The root cause was correlated retries — a thundering herd problem. When all 24 ECS tasks encounter the same error at the same time and use the same backoff algorithm, their retries synchronize:

Without Jitter (the problem):
  Task 1:  |==|    |====|        |========|
  Task 2:  |==|    |====|        |========|
  Task 3:  |==|    |====|        |========|
  ...
  Task 24: |==|    |====|        |========|
           ↑ All fire at same instant ↑

With Decorrelated Jitter (the fix):
  Task 1:  |=|      |=======|         |==========|
  Task 2:  |===|  |====|        |===============|
  Task 3:  |==|       |=====|     |============|
  ...
  Task 24: |====|        |===|           |========|
           ↑ Spread across time window ↑

Contributing factors: 1. All ECS tasks used JitterStrategy.NONE (exponential backoff without jitter) 2. No retry budget was enforced across the fleet 3. The fallback cascade triggered a secondary thundering herd on Haiku 4. Circuit breaker recovery timeout (30s) was longer than the actual Bedrock outage (45s)

Detection

Signal	Source	Alert	Time to Detect
Bedrock ThrottlingException spike	CloudWatch ErrorCount metric	Warning alarm at 5% error rate	2 minutes
Retry count spike	Custom metric `RetryCount`	None configured	Not detected automatically
Correlated retry pattern	X-Ray trace analysis (post-incident)	None	Manual analysis after incident
Circuit breaker open	Custom metric `CircuitBreakerState`	Critical alarm	30 seconds
Haiku fallback spike	Custom metric `TierCount.Haiku`	Warning at >20% degradation	5 minutes

Detection gap: There was no alarm for correlated retry patterns.
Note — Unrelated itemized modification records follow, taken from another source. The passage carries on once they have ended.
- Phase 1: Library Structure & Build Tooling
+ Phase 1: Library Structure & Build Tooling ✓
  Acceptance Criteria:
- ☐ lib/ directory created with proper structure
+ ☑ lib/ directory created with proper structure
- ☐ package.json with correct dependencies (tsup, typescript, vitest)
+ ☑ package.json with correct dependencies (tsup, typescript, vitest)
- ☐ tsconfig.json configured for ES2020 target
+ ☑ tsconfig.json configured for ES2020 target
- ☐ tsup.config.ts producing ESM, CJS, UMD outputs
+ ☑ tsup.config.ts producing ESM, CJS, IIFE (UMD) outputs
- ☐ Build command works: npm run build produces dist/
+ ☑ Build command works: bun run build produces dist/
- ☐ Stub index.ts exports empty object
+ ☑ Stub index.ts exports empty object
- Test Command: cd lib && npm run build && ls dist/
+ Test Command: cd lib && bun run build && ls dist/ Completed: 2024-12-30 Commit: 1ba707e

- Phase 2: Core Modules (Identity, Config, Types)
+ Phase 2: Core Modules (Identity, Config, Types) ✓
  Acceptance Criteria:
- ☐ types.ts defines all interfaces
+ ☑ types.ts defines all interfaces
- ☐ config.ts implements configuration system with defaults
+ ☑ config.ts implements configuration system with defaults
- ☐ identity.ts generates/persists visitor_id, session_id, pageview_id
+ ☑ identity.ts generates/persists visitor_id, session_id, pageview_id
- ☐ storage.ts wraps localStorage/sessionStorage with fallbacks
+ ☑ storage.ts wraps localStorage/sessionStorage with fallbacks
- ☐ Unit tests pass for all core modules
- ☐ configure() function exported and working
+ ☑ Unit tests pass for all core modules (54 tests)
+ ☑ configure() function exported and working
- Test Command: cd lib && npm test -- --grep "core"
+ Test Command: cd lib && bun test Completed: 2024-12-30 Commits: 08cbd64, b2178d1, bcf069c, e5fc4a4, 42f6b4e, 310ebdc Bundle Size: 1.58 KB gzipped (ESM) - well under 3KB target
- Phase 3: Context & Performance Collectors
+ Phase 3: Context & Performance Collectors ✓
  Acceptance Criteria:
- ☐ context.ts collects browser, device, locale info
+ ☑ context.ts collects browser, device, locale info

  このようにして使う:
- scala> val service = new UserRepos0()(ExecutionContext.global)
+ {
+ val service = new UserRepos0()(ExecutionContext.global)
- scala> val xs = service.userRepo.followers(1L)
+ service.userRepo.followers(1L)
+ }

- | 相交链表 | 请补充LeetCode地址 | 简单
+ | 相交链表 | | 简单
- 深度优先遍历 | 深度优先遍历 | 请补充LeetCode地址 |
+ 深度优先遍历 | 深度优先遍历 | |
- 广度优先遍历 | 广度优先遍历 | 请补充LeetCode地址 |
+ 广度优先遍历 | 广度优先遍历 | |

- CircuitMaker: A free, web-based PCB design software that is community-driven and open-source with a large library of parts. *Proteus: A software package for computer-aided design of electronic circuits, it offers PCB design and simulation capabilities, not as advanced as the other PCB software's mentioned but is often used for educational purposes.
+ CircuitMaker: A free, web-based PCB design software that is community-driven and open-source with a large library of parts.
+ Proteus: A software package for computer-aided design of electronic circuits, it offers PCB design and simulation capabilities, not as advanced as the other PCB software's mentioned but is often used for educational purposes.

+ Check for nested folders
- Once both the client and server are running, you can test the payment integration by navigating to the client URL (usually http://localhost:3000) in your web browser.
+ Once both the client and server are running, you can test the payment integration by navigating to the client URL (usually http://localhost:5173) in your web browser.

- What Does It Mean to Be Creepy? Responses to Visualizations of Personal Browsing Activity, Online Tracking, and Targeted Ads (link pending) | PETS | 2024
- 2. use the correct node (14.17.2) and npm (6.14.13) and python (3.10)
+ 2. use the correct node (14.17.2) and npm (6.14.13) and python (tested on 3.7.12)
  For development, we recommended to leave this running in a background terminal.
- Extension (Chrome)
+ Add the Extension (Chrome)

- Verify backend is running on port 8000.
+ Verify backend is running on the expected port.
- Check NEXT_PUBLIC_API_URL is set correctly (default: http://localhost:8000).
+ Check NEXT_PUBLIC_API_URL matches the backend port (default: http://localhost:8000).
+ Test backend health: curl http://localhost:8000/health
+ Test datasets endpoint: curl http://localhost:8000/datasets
The retry count metric existed but no alarm was set to detect the synchronized spike pattern.

Impact

Metric	Normal	During Incident	Recovery
User-visible error rate	0.01%	15%	0.5%
p99 latency	2.8s	12.5s (timeout)	3.5s
Sonnet availability	99.5%	10%	85%
Haiku availability	99.5%	40% (secondary storm)	95%
Cache serve rate	4%	65%	15%
Messages affected	0	~2,400 messages	~600
Duration	N/A	78 seconds	35 seconds

Business impact: During the 78-second incident, approximately 2,400 manga customer messages received degraded responses (cached or graceful fallback). 15% of users during the window saw error messages. Customer satisfaction scores for the affected window dropped from 4.⅖ to 2.8/5.

Response Runbook

RUNBOOK: Exponential Backoff Storm Mitigation
SEVERITY: P2 (High — service degradation, not outage)
ON-CALL TEAM: MangaAssist Platform Engineering

STEP 1: CONFIRM THE INCIDENT (0-2 minutes)
  ├── Check CloudWatch dashboard: MangaAssist-FM-Health
  │   └── Look for: ErrorRate spike + TierCount shift away from Sonnet
  ├── Check X-Ray service map for error segments
  │   └── Filter: fault = true AND service("Bedrock Runtime")
  ├── Check Bedrock Service Health Dashboard
  │   └── https://health.aws.amazon.com/health/status
  └── Confirm: Is this a Bedrock regional issue or MangaAssist-specific?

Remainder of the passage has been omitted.